Bad mommy
As a teen, I was the world’s worst babysitter. I let my charges do whatever they wanted, as long as it didn’t interfere with my phone calls and nail polishing. Naturally, as a mom, I distrust all sitters. But about a month into mommyhood, I came down with a stomach flu and had to get to a doctor. Out of desperation, I left my daughter with a 17-year-old cousin who is, shall we say, prone to drama. I came home a mere 40 minutes later to find Barney and Disney videos scattered all over the apartment, and both my daughter and my cousin sobbing.
From then on, I schlepped the Chicklet, as I call her, around everywhere. While other mothers envied me my mobile, mostly docile child, I was ready to fall over from emotional and physical fatigue. One morning, I forced myself to take out the garbage without bringing her with me. She was perfectly safe lolling by the open door. In my bathrobe, I took four steps beyond the threshold and, boom, the door closed behind me, locking her inside. Later, one of the guys from the local firehouse told me I looked…troubled, and he recommended I get help.
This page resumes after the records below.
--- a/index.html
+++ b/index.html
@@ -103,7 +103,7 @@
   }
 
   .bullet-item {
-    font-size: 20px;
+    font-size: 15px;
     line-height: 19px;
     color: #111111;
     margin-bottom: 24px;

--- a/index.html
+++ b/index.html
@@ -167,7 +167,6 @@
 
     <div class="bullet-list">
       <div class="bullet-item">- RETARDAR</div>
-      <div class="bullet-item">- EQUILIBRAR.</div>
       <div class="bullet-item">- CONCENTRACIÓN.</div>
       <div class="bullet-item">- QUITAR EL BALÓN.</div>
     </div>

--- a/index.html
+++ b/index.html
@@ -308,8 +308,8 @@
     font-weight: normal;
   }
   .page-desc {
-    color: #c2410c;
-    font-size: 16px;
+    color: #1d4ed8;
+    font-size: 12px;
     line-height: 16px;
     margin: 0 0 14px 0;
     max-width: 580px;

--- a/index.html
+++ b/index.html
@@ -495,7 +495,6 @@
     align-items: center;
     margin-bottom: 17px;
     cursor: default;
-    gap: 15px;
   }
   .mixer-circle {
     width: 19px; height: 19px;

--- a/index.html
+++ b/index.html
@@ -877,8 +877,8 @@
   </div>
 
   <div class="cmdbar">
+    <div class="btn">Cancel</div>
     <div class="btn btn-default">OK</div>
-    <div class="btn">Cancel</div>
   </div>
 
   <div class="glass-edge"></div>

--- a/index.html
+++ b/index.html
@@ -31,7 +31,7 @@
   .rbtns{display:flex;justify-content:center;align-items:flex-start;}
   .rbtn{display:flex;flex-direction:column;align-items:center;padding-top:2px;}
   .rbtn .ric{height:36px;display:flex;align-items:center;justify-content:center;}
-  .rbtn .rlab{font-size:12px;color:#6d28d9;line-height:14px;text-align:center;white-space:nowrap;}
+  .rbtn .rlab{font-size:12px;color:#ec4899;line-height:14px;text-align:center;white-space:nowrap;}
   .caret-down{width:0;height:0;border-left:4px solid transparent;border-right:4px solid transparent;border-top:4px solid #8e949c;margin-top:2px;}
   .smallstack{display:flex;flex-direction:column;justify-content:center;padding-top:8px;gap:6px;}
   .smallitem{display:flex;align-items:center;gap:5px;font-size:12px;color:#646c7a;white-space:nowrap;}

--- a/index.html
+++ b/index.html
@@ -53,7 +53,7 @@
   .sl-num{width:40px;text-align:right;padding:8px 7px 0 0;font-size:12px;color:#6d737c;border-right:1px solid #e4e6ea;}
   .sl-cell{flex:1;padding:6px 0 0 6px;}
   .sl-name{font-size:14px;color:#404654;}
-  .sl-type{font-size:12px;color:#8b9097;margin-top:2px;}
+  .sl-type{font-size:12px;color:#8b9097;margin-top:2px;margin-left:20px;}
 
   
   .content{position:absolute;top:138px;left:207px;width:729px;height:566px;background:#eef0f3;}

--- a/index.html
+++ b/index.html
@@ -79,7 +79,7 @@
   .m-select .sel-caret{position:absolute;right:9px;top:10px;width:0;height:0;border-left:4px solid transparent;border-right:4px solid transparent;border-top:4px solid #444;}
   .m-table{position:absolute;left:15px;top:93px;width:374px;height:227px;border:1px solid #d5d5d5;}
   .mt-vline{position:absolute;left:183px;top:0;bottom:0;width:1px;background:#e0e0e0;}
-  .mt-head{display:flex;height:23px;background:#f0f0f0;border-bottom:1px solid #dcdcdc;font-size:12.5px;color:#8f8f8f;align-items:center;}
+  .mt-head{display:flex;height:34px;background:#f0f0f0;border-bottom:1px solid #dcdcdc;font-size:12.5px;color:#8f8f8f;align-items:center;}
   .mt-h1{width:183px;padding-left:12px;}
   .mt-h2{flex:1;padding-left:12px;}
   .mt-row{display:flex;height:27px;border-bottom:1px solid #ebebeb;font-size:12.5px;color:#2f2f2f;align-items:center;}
He probably meant mental help, but instead I turned to Grandma—the same woman who believes that any mother who doesn’t swat her child every so often is being too soft. This was clearly a case of “the devil you know.” The first excursion I took without my daughter was to see the movie Titanic. Remember the part where the Irish mum in steerage tucks her lad and lass into bed, secretly knowing they are going to die? I didn’t see anything after that. Neither did my child-free friend, who bitched the entire cab ride home.
I rushed in to find the Chicklet and Grandma happily playing clap hands. My home had not struck an iceberg, nor was the gas leaking, nor the CO2 detector activated. My exhaustion and paranoia were so palpable that I scared my daughter. Grandma ordered me to bed and brought in a bowl of Campbell’s tomato soup and a shrimp salad sandwich (a family favorite). This act of kindness lulled me into believing that my daughter was just peachy under Grandma’s care.
Months went by, and the babysitting at my place led to a New Year’s sleepover at Grandma’s in Forest Hills. I hightailed it to Atlantic City for 48 hours of depravity. Even though I phoned in every hour or two, I eventually calmed down and had a great time with my libidinous boyfriend.
When I picked my daughter up, however, I felt something had changed in those two short days. On the ride home, the Chicklet and I exchanged baby banter. I told her about my escapades (sans the sex), then asked about hers as we crossed the Williamsburg Bridge.
“You, sir, are an idiot,” she shouted from her car seat.
I beg your pardon?
“Guilty!” she added, laughing.
That night, with the Chicklet tucked into bed, I called to interrogate Grandma. The woman who had taught me to limit my sugar intake suddenly didn’t remember how many chocolate chip cookies her granddaughter had eaten. All she knew was that there were none left. That settled the first question, of why my toddler felt heavier. The idiot remark? Oh, that was from the Judge Judy marathon. And was it just a coincidence that my daughter had fallen asleep as soon as her head hit the pillow?
“We stayed up late. Who goes to sleep early on New Year’s?” Grandma snarked.
I realized then that the Chicklet’s not-so-great grandmother was the babysitter from hell: encouraging my precious girl to binge on sweets, watch inappropriate TV and ignore bedtime. Who would do such a thing? Yeah, okay, but that was when I was a teenager.
I considered finding my own Fraulein Maria: a caregiver who’d be firm yet loving—and musical. But hiring an outsider presented its own problems. I’m forever running late, and with a “real” babysitter, that’s never okay. I’d also feel pressured to keep a clean house and a stocked fridge, neither of which is high on my priority list. When Grandma’s on duty, she takes care of everything—and considers a box of saltwater taffy an acceptable form of payment. My epiphany may seem obvious, but it felt like divine revelation: For me, Fran Drescher beats the edelweiss out of Julie Andrews.